What is being asked - When you reach the line containing "[905,185,922,195] w -> [574,127,583,134] z" in the entries below, begin reproducing lines exactly, and stop once the line containing "[891,977,968,997] [536,1006,628,1025] zejść" is done.

****************************************

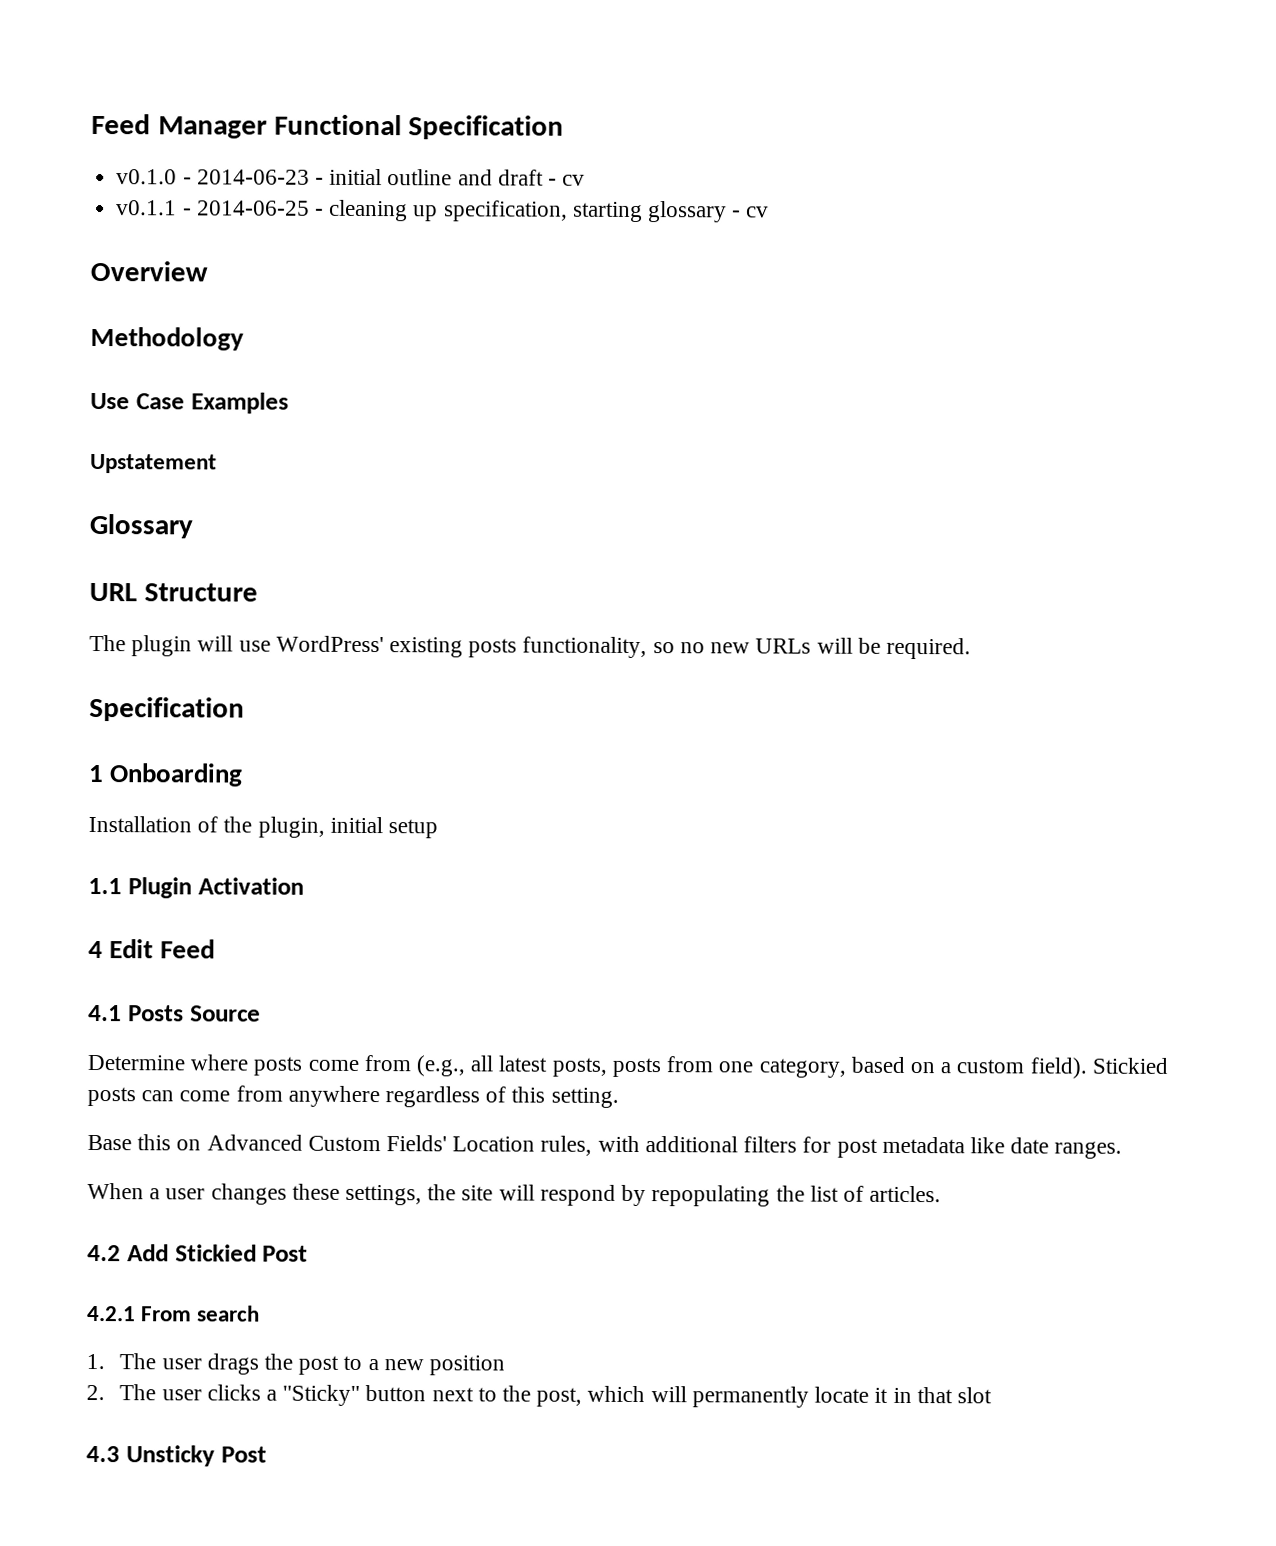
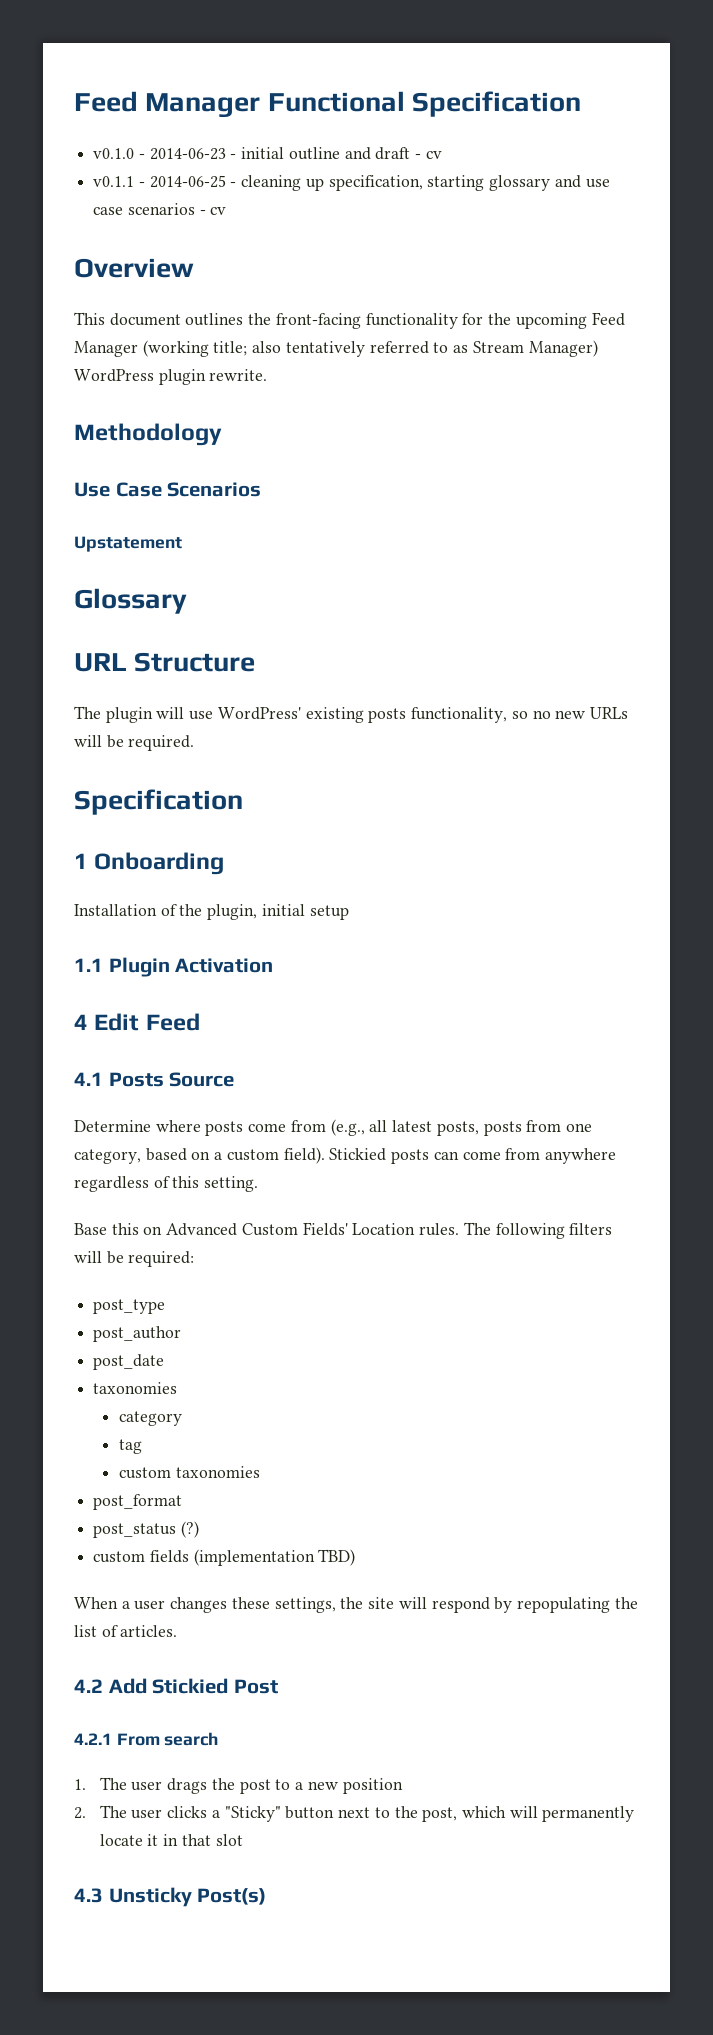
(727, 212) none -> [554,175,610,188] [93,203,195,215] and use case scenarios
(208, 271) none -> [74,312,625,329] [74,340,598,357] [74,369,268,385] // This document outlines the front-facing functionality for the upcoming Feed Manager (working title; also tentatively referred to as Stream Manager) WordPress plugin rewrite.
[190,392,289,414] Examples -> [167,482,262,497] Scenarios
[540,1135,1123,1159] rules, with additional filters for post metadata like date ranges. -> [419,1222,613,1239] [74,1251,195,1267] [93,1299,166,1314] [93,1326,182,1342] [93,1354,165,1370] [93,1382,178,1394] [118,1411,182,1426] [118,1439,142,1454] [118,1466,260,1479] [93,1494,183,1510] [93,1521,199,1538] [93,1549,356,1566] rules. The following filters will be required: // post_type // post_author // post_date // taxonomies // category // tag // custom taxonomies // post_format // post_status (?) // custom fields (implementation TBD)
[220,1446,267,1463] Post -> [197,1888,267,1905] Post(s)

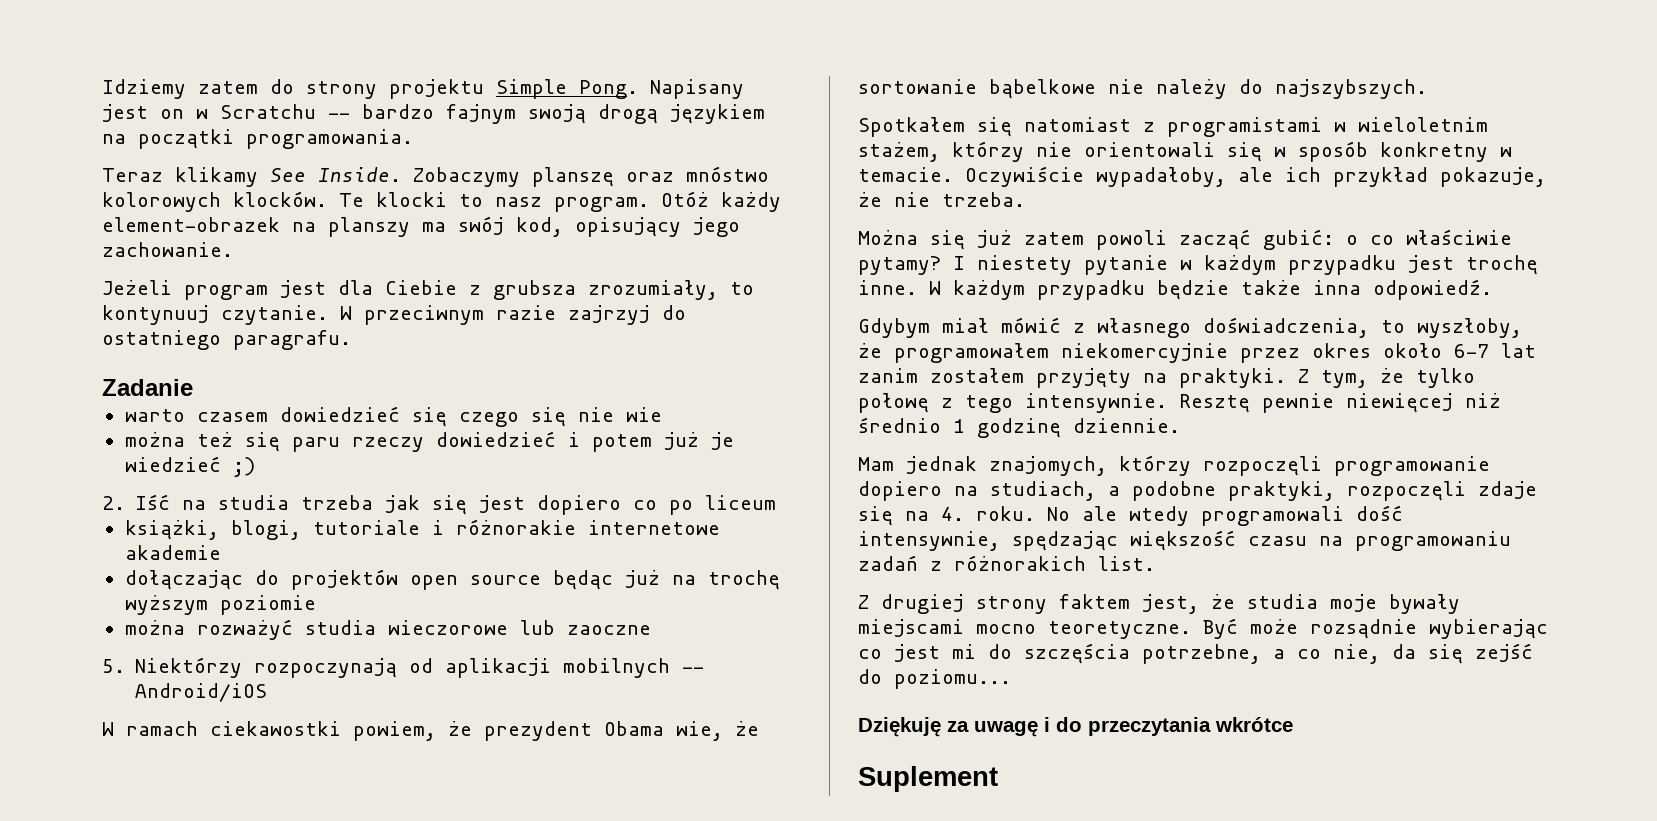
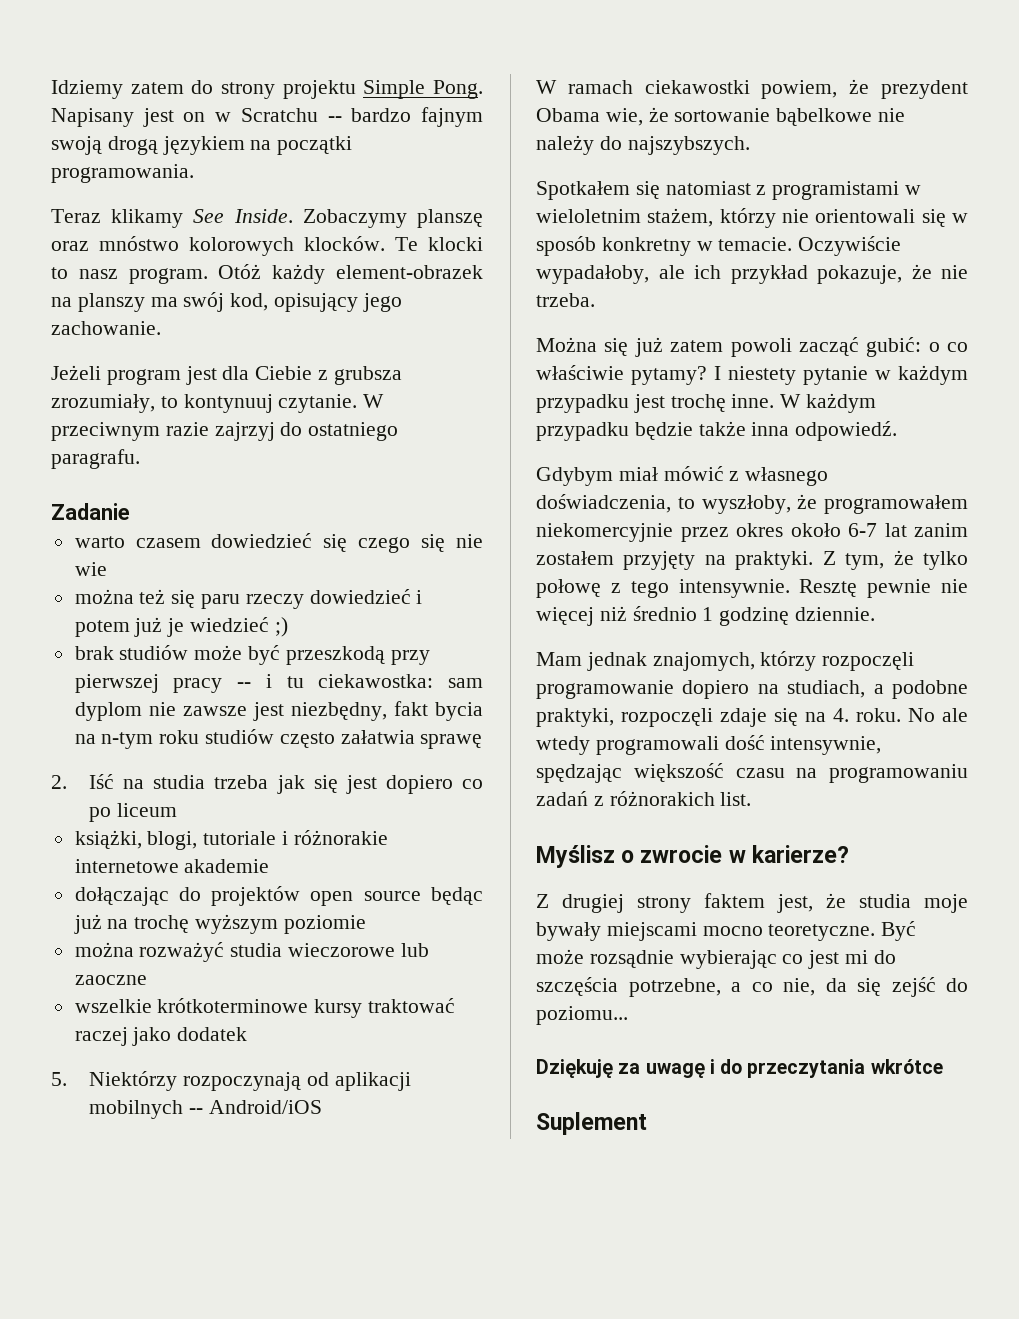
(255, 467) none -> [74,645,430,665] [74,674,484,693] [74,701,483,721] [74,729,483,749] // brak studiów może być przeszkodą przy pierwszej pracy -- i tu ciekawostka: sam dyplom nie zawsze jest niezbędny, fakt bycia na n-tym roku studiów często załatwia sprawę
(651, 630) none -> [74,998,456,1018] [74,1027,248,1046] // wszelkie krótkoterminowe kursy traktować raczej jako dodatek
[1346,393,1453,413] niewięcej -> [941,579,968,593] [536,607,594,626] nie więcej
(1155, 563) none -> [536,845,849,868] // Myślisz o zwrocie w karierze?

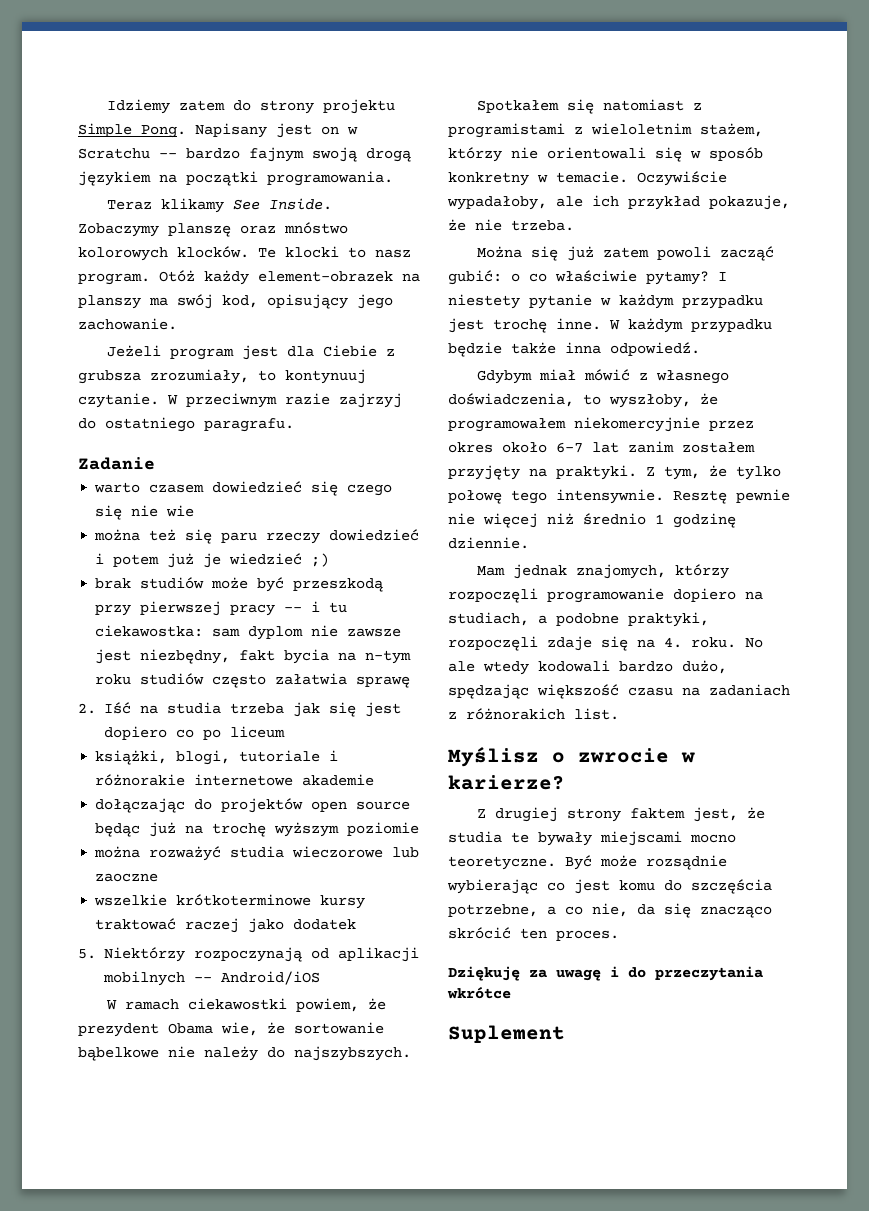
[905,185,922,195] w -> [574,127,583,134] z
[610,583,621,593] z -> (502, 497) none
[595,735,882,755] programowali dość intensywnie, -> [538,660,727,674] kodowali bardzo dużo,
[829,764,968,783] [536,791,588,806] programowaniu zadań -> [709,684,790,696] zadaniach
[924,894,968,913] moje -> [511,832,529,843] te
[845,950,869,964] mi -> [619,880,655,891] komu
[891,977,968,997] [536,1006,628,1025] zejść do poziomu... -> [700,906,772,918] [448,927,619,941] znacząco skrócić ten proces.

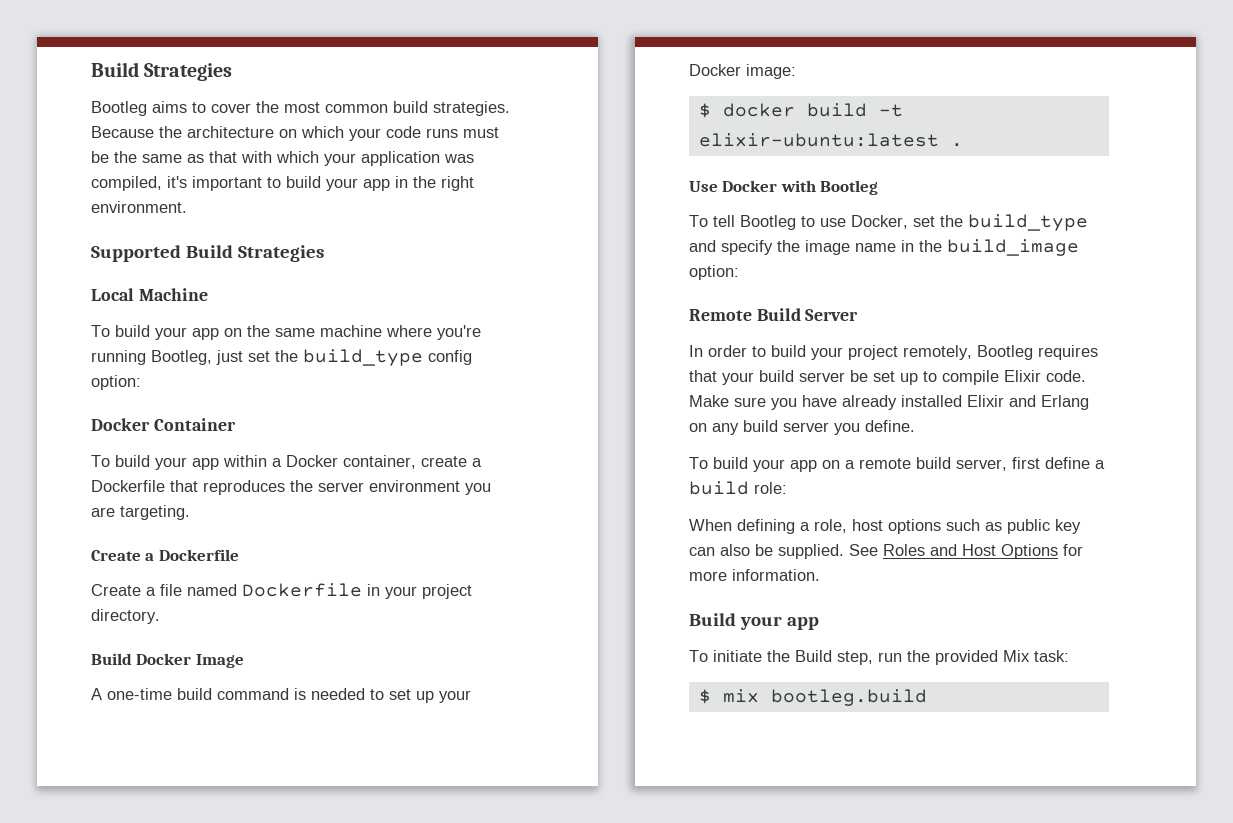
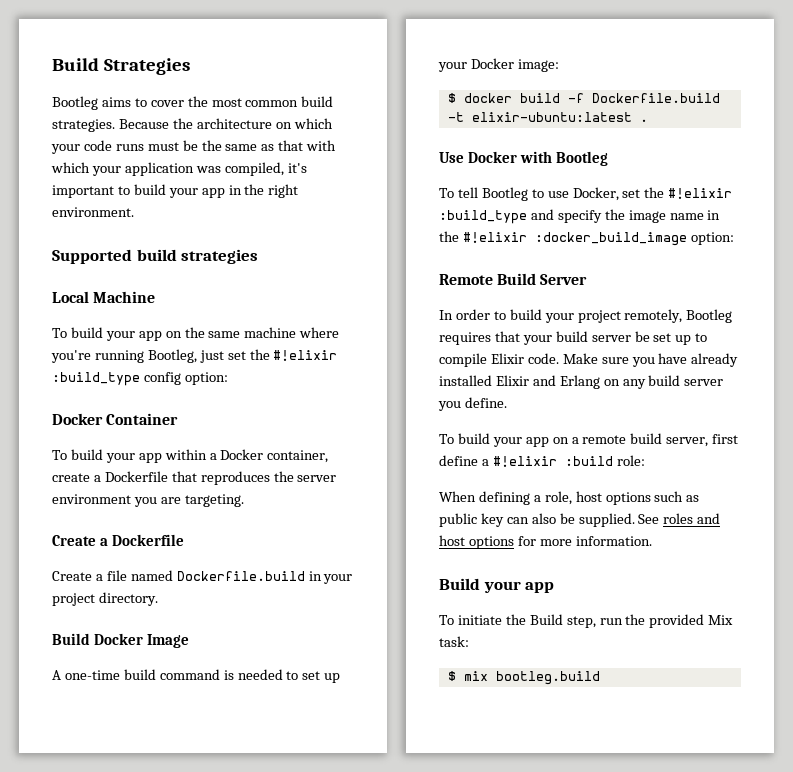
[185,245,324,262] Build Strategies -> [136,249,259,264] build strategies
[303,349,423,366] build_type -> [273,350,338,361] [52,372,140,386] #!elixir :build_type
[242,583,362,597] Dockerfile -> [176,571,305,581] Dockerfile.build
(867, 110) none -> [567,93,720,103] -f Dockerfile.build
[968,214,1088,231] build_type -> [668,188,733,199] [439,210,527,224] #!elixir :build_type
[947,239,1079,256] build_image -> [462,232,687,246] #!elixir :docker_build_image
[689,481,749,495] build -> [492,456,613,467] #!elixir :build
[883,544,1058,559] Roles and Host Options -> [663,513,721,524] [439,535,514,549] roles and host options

****************************************

Written response -
[905,185,922,195] w -> [574,127,583,134] z
[610,583,621,593] z -> (502, 497) none
[595,735,882,755] programowali dość intensywnie, -> [538,660,727,674] kodowali bardzo dużo,
[829,764,968,783] [536,791,588,806] programowaniu zadań -> [709,684,790,696] zadaniach
[924,894,968,913] moje -> [511,832,529,843] te
[845,950,869,964] mi -> [619,880,655,891] komu
[891,977,968,997] [536,1006,628,1025] zejść do poziomu... -> [700,906,772,918] [448,927,619,941] znacząco skrócić ten proces.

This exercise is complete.